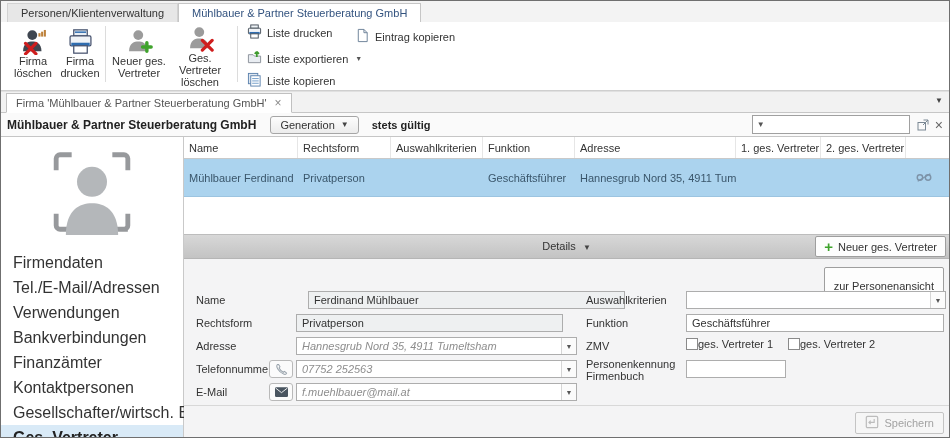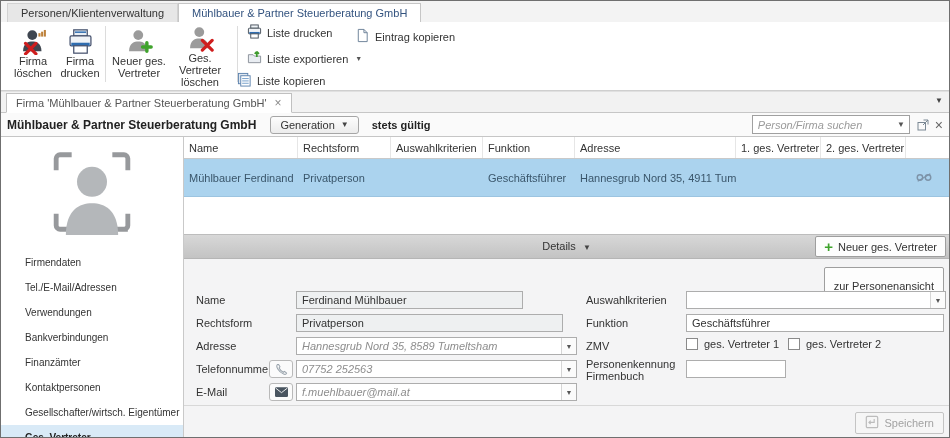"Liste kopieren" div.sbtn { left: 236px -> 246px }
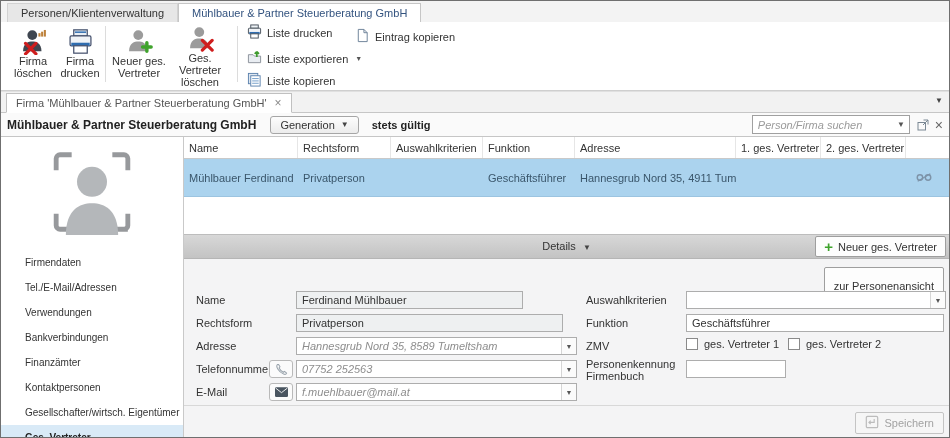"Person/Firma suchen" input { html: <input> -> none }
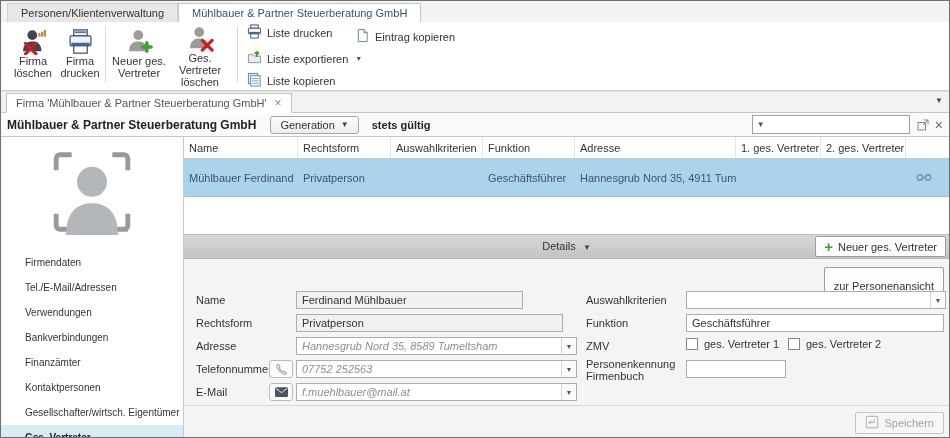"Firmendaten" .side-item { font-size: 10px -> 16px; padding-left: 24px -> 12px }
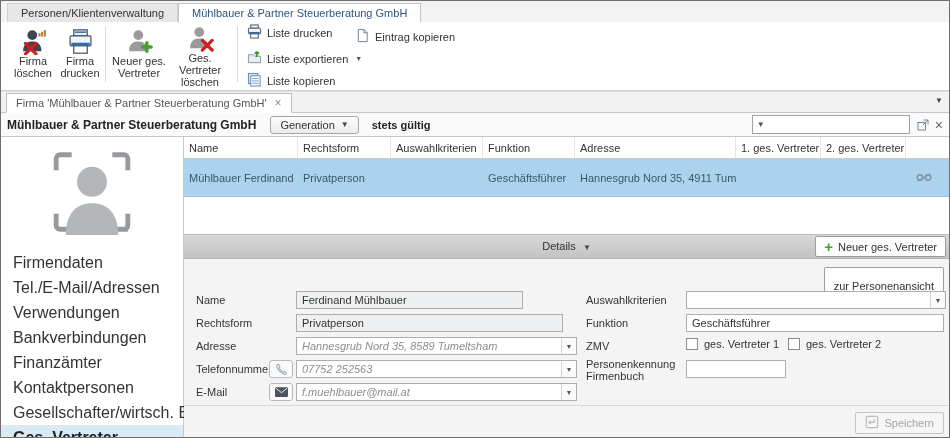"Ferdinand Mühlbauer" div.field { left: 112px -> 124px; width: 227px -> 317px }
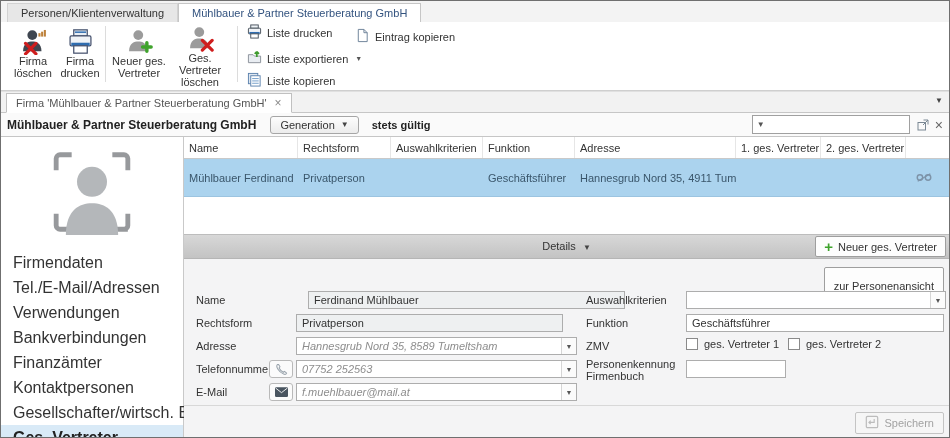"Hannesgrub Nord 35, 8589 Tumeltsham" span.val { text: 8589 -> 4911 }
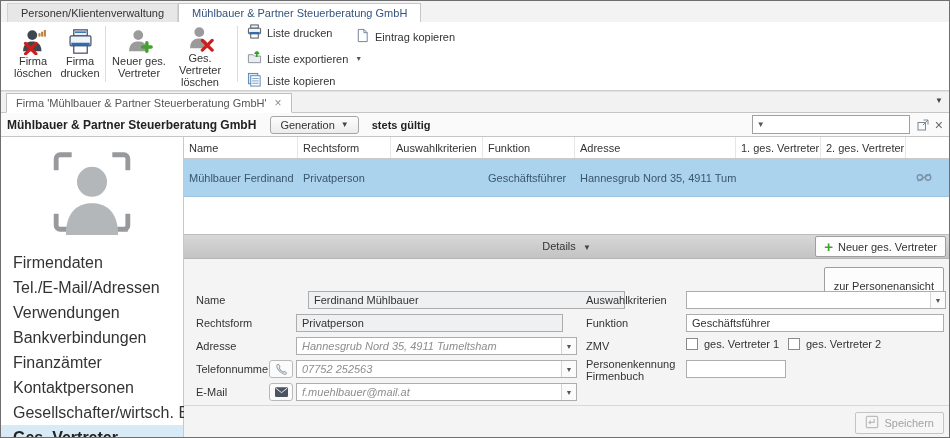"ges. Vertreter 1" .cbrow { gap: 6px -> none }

***

--- Task to carry out ---
All of the data, minus its pictures, should be repeated exactly.

--- Answer space ---
"Liste kopieren" div.sbtn { left: 236px -> 246px }
"Person/Firma suchen" input { html: <input> -> none }
"Firmendaten" .side-item { font-size: 10px -> 16px; padding-left: 24px -> 12px }
"Ferdinand Mühlbauer" div.field { left: 112px -> 124px; width: 227px -> 317px }
"Hannesgrub Nord 35, 8589 Tumeltsham" span.val { text: 8589 -> 4911 }
"ges. Vertreter 1" .cbrow { gap: 6px -> none }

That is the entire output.